About this task:
Search the entries for the word "page" and pull out each line that has it.

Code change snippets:
★ ★ ★ ★

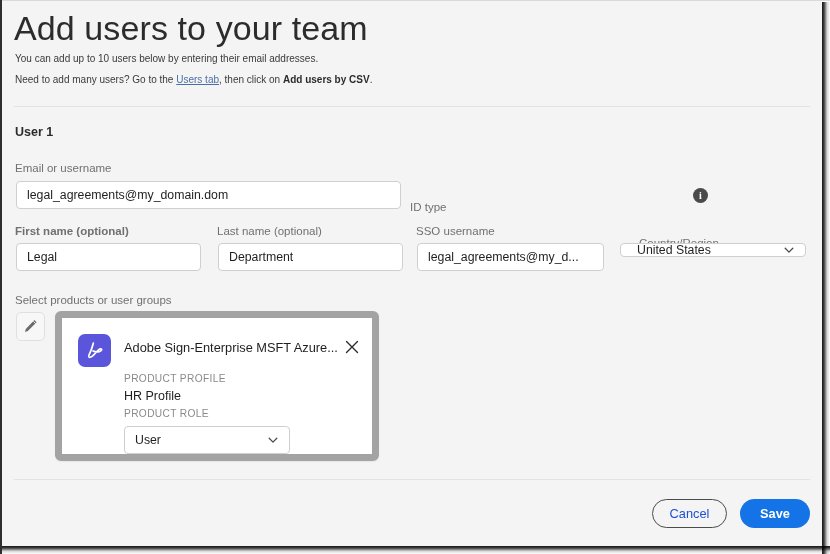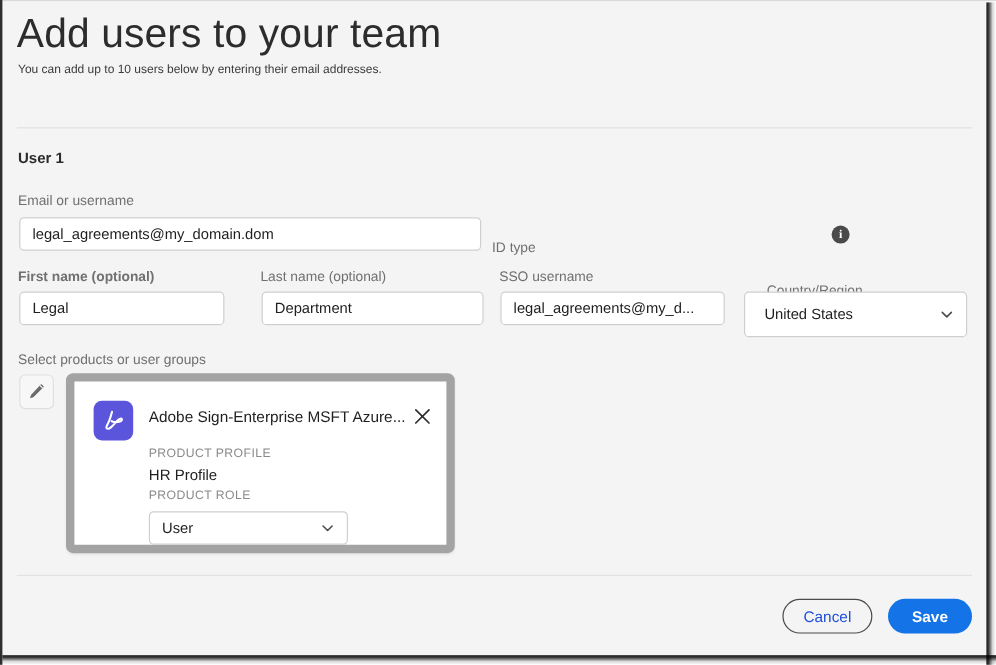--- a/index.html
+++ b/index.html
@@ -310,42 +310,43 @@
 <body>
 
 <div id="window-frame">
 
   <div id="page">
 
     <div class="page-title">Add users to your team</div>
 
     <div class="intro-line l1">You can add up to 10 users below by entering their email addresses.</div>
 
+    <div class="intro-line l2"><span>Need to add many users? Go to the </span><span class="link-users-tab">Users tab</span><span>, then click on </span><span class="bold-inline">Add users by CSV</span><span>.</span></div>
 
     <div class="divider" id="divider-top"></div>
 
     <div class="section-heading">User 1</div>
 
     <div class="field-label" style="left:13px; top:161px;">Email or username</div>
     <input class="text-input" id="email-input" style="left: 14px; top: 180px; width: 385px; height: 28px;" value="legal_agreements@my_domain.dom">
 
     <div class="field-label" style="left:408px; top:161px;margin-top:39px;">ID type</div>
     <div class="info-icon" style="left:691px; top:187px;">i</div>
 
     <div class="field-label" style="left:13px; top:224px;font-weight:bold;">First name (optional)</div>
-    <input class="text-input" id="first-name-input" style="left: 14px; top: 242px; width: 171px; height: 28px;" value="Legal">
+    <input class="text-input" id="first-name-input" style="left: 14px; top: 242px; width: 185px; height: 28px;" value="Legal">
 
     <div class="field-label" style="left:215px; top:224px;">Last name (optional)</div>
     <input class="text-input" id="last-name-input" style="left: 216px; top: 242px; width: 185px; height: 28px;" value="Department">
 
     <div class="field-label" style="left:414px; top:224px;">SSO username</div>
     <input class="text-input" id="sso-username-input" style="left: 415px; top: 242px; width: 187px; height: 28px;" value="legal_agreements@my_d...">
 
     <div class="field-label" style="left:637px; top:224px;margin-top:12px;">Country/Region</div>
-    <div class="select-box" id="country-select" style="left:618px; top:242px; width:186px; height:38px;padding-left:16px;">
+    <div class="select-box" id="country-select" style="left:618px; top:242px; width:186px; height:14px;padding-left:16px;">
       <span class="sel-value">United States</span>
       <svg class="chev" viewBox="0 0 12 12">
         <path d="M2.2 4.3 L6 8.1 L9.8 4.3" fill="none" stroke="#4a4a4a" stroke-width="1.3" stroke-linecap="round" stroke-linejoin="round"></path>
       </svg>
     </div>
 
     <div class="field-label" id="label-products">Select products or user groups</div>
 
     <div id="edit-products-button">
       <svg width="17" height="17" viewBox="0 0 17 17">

★ ★ ★ ★

Written answer:
   <div id="page">
     <div class="page-title">Add users to your team</div>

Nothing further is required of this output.